Being human, it is hard not to get caught up in wanting to be right. We especially enjoy that little neurological effervescence—like champagne in the brain—we get from being right in front of our peers. For a coding professional, being clever enough to look for things you don’t agree with in the three official sources of coding instruction is a mixed blessing. Bound as you are by the profession’s code of ethics, you are obligated to continue to follow the official sources despite your personal disagreement. As a member of the profession, you should also ask for clarification from whichever organization has lead responsibility for the instruction—NCHS/CDC, CMS or AHA. If instead you publicly announce that you are right and the official instruction is wrong, and worse yet, try to get others to go along with you and ignore the official instruction, it just makes a difficult situation worse by introducing more inconsistency into the coded data.

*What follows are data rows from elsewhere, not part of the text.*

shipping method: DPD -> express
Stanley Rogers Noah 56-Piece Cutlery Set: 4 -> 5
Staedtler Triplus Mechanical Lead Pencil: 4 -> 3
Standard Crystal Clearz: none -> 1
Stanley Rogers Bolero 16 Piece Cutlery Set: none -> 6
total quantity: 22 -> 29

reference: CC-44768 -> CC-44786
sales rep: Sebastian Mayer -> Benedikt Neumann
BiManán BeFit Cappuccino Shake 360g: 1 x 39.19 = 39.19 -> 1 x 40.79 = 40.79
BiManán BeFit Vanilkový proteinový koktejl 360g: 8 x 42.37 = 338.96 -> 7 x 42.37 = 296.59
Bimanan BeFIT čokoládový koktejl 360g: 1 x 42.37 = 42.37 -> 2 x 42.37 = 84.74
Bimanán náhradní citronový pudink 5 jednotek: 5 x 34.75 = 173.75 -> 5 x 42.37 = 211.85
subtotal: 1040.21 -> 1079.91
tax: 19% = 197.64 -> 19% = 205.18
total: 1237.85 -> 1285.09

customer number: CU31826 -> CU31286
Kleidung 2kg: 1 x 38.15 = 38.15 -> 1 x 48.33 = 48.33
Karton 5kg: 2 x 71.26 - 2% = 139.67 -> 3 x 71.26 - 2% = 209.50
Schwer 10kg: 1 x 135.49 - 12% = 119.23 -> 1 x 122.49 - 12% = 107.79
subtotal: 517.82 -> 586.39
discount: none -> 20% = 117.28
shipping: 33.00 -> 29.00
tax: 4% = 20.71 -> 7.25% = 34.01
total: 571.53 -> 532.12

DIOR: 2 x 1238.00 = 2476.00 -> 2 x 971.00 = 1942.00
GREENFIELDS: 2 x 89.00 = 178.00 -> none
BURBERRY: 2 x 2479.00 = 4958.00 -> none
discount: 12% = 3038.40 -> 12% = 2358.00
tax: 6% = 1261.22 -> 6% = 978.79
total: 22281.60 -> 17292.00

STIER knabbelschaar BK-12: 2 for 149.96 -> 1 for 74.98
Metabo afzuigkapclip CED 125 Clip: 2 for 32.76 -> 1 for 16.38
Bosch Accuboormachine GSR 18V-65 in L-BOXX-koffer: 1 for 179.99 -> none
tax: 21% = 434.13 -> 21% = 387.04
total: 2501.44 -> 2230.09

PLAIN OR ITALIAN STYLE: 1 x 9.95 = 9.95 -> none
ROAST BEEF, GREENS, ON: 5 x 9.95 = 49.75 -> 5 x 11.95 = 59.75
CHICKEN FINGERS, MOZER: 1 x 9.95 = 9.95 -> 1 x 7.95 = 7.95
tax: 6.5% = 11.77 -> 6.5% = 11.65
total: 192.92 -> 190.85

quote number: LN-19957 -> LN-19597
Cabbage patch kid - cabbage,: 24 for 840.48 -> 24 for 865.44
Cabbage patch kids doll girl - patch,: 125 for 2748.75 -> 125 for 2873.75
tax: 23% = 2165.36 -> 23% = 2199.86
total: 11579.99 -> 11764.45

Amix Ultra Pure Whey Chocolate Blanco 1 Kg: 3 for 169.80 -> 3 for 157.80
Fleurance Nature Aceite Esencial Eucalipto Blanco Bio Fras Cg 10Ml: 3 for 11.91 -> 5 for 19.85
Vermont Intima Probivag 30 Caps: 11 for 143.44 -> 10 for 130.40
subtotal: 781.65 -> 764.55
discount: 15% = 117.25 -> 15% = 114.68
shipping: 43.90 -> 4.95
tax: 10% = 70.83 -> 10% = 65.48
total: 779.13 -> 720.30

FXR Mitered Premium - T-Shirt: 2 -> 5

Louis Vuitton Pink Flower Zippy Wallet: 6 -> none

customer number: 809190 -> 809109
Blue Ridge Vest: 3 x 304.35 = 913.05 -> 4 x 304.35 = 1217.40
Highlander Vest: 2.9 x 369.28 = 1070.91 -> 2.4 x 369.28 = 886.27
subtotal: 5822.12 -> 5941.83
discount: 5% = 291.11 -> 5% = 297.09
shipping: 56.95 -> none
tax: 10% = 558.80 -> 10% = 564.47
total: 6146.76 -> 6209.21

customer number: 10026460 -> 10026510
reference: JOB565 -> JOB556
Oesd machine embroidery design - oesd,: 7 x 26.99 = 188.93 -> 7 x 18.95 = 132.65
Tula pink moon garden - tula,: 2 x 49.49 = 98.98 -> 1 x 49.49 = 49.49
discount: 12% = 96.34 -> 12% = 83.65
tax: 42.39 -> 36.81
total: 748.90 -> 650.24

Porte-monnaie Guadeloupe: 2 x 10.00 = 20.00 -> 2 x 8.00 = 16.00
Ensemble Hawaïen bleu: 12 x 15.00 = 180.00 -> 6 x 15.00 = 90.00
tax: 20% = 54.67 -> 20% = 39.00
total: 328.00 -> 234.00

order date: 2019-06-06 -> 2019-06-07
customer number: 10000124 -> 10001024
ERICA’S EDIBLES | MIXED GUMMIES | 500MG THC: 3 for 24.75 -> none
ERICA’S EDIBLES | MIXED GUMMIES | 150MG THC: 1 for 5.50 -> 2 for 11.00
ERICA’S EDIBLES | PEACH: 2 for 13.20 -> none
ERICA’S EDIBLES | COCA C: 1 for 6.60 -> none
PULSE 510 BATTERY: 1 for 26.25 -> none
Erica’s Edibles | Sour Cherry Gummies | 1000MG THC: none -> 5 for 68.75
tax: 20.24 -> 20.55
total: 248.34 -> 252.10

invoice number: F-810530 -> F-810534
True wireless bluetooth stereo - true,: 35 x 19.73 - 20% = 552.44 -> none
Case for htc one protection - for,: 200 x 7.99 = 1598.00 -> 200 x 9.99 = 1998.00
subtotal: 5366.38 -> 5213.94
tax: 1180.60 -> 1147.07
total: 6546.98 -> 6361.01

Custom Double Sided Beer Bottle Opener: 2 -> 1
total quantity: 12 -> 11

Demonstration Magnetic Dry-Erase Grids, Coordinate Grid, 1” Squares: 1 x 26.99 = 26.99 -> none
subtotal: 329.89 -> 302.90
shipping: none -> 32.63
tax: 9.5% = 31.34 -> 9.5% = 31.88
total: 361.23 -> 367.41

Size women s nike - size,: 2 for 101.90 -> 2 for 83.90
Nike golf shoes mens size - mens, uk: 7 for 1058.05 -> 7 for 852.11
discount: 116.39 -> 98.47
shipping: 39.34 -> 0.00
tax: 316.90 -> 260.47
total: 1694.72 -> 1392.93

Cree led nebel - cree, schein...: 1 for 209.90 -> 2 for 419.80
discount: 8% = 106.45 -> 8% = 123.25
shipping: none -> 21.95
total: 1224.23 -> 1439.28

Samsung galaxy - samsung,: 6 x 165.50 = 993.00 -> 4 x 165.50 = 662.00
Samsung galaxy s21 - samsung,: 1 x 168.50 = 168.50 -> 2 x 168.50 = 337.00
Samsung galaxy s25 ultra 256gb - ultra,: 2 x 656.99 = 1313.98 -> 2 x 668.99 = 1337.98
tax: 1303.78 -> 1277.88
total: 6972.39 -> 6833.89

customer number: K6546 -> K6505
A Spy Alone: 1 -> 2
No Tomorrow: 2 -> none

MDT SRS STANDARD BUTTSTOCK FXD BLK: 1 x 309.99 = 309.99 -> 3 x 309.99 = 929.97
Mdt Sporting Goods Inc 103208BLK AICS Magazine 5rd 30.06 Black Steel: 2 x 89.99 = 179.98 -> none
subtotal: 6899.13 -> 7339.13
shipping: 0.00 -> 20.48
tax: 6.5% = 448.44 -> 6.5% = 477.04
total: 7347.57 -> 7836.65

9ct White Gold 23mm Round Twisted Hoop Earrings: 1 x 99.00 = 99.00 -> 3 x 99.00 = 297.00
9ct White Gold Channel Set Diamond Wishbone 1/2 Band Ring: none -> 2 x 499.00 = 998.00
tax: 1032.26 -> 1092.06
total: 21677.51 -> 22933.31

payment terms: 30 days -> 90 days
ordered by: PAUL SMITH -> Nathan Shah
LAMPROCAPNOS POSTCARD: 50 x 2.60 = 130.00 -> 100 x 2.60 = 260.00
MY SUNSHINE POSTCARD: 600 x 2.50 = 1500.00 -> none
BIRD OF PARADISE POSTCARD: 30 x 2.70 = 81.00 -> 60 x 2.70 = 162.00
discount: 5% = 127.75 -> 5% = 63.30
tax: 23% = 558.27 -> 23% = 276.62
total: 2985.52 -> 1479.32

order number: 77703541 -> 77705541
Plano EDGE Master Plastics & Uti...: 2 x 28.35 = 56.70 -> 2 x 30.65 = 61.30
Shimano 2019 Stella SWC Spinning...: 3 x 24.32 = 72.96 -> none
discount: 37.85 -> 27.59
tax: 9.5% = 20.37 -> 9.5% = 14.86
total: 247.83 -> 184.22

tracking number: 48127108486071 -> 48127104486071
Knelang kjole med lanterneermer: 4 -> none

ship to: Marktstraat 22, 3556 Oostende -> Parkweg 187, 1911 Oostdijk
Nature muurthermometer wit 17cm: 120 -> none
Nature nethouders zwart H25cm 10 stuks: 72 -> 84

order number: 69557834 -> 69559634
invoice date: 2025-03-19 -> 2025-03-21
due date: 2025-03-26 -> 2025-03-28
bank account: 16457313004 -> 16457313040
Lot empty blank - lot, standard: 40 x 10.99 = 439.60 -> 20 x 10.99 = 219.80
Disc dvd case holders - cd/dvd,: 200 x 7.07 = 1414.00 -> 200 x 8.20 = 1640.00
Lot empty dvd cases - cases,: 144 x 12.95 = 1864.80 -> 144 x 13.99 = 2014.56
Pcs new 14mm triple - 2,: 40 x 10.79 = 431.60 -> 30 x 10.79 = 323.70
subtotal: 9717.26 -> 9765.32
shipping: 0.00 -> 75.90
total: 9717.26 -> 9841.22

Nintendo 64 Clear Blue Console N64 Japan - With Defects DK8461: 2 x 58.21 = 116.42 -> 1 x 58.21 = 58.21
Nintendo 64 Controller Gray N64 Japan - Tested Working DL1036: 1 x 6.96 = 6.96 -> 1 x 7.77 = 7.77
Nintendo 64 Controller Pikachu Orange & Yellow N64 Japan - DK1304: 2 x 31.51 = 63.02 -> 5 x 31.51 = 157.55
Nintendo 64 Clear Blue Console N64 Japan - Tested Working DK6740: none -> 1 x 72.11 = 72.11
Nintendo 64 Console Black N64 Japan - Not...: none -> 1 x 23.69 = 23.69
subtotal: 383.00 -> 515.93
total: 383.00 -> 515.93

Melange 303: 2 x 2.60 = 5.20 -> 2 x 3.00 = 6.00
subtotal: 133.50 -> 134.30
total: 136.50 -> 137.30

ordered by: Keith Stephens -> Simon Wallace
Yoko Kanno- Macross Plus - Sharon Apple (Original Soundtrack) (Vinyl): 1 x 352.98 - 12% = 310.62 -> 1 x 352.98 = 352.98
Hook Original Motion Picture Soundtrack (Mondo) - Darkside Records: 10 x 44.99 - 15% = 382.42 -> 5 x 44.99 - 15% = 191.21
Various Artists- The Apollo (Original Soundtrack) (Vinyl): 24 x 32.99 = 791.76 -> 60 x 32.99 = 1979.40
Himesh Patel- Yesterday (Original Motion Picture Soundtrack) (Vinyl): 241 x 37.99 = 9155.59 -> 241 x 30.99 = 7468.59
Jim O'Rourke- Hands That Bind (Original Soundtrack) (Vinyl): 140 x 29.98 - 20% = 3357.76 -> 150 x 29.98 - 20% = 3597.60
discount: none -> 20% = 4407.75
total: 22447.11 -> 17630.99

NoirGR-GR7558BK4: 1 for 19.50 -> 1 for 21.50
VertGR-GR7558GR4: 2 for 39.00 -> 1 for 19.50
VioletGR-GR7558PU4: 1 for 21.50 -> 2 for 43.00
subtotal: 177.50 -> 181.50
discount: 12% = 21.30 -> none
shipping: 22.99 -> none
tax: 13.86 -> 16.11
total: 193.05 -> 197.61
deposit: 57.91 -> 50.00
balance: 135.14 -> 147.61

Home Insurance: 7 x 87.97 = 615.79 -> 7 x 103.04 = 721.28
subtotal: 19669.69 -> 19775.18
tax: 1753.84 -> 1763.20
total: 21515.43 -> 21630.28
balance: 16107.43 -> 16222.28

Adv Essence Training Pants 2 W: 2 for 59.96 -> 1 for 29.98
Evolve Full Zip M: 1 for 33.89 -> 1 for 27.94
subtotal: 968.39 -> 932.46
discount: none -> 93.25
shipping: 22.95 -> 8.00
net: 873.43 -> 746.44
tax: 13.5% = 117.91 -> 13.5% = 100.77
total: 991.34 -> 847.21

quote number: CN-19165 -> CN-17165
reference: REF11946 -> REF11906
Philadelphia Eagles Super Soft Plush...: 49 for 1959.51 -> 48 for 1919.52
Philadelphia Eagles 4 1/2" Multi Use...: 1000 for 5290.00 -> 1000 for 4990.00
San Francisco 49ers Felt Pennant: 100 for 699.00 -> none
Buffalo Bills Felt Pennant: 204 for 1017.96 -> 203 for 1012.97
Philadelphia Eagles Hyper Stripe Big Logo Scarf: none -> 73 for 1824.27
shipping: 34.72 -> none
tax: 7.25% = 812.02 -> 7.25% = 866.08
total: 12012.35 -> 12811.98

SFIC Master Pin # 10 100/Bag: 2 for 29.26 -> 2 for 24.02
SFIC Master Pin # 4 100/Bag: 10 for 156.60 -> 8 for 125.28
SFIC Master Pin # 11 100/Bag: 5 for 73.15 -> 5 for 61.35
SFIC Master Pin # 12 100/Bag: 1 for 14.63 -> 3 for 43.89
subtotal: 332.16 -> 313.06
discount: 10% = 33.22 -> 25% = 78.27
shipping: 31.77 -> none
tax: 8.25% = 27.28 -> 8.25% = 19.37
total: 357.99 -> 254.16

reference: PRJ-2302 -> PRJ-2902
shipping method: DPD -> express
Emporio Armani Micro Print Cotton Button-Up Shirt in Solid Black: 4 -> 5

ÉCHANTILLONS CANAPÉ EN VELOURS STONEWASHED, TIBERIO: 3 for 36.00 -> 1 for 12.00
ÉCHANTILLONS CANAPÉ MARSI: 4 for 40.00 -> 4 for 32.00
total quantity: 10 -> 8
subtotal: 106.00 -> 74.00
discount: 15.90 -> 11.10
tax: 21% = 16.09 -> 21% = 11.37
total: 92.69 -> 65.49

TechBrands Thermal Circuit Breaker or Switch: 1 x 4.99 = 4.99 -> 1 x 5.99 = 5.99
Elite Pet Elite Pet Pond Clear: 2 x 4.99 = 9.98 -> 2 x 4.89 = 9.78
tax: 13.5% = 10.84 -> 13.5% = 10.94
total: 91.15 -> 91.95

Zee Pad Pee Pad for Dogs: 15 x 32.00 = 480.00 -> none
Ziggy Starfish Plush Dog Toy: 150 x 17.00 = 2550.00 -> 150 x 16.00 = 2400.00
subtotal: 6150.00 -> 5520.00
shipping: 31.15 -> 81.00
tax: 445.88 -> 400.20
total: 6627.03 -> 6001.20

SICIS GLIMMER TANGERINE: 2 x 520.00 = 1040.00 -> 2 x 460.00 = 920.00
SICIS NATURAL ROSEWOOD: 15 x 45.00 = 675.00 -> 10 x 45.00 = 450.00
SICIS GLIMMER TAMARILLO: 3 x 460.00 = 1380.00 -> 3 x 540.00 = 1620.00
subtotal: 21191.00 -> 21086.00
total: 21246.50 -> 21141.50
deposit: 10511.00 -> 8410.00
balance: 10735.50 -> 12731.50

Correct coding does not refer to proprietary knowledge possessed by coding superheroes in brightly colored skinsuits. Correct coding belongs to all of us. It is the dedicated daily practice of trained professionals agreeing to follow official sources of coding instruction to the best of their ability. Correct coding is not about plumbing the depths of this or that definition or guideline to find deep, underlying nuggets of meaning buried in the language. Correct coding is not philosophy and it is not comparative literature.

Coding is reading comprehension, attention to detail, and discipline. Correct coding is reading comprehension, attention to detail and discipline, without letting the ego get in the way. It takes a secure sense of self-respect and a calm understanding of one’s place in the world to be a first-rate coder. The best coders are not coding personalities—they are superlative scribes, taking notes in a specialized note-taking system called ICD-10, or CPT, or what have you.

Correct coding and consistent data are inseparable. They are the result of collective consensus—setting individual egos and opinions aside for the common goal, so that similar records are similarly coded.

Rhonda Butler is a clinical research manager with 3M Health Information Systems.